To learn more effective ways to reduce food waste in your restaurant, check out these
posts from Toast:

 How to Reduce Food Waste in Your Restaurant


 New Study Finds Restaurant Food Waste Amounts to $2 Billion in Lost Profits
Conduct maintenance regularly
Unsubscribe from the "If it ain't broke, don't fix it" mentality.

What could be worse than an unexpected issue that takes down your fridge on a Friday
at 3:27pm?

You can reduce the risk of unexpected restaurant equipment failure by conducting
maintenance regularly, which will help you catch problems before they become big,
expensive, and date-night-destroying. Some equipment providers offer yearly
maintenance packages. Yearly maintenance plans tend to operate at the local level, so
you’ll have to do a little research to see what’s available in your area.
As a bonus, in the event that something does go wrong, you’ll know exactly who to call
and know that a person who already knows your equipment should be able to solve the
problem quickly. Plus, the plan will likely cover much of the cost. Think of yearly
maintenance as insurance on your restaurant equipment: one-time investment that
you’ll be thankful you paid that one time things go awry.

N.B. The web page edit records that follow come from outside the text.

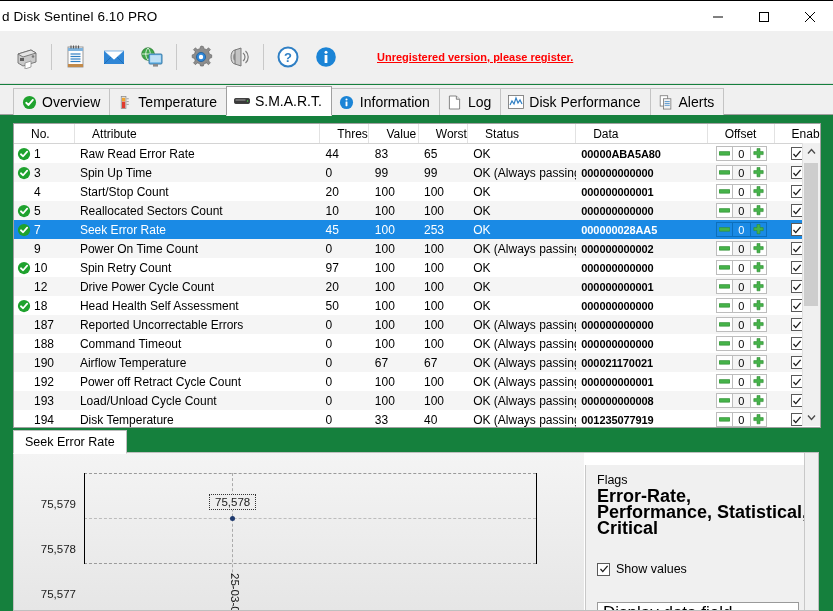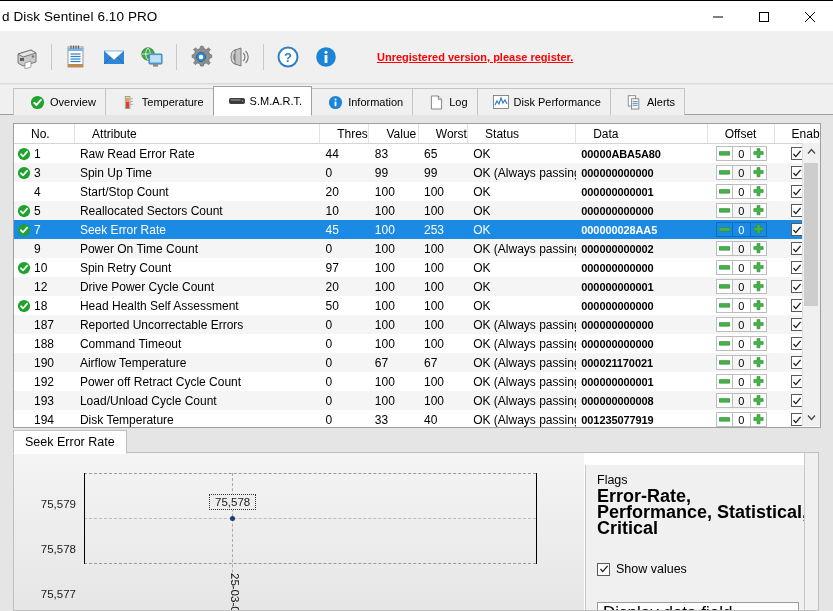--- a/index.html
+++ b/index.html
@@ -5,21 +5,21 @@
   html, body {
     margin: 0; padding: 0;
     width: 833px; height: 611px;
     overflow: hidden;
     background: #ffffff;
     font-family: "Liberation Sans", sans-serif;
     font-size: 12px;
     color: #000000;
     -webkit-font-smoothing: antialiased;
   }
-  .app { position: relative; width: 833px; height: 611px; background: #e5e5e5; }
+  .app { position: relative; width: 833px; height: 611px; background: #15803d; }
 
   
   .titlebar {
     position: absolute; left: 0; top: 0; width: 833px; height: 31px;
     background: #ffffff;
     border-top: 1px solid #000;
     display: flex; align-items: center;
   }
   .title-text {
     margin-left: 2px; font-size: 13.5px; color: #000;
@@ -50,21 +50,21 @@
   }
 
   
   .tabstrip {
     position: absolute; left: 0; top: 85px; width: 833px; height: 29px;
     background: #f0f0f0; display: flex; align-items: flex-end;
     border-bottom: 1px solid #a0a0a0;
   }
   .tab {
     height: 26px; display: flex; align-items: center; gap: 5px;
-    padding: 0 9px 0 15px; font-size: 11px; color: #000;
+    padding: 0 9px 0 7px; font-size: 14px; color: #000;
     background: #f0f0f0;
     border: 1px solid #c4c4c4;
     border-bottom: none;
     margin-right: -1px;
     position: relative; top: 1px;
     white-space: nowrap;
   }
   .tab.active {
     background: #ffffff; height: 28px;
     border-color: #a0a0a0; border-bottom: 1px solid #ffffff;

Save on printing, paper, and headaches with kitchen display screens.

You can reduce – or eliminate outright – a need for kitchen printer paper by investing
in investing in kitchen display screens. Restaurants that have a point of sale system
with integrated kitchen display screen (KDS) technology reduce ticket time, human
error, and the need for paper tickets. As soon as your guest orders, their ticket is sent
directly to the KDS, allowing the line to start preparing items seconds later.
Not only will this upgrade make for smoother front and back of house communication
and faster ticket and table turn times, but it will save you on printing and paper costs. In
2017, the Toast community saved 2,500 trees by adopting KDS into their back of house
operations.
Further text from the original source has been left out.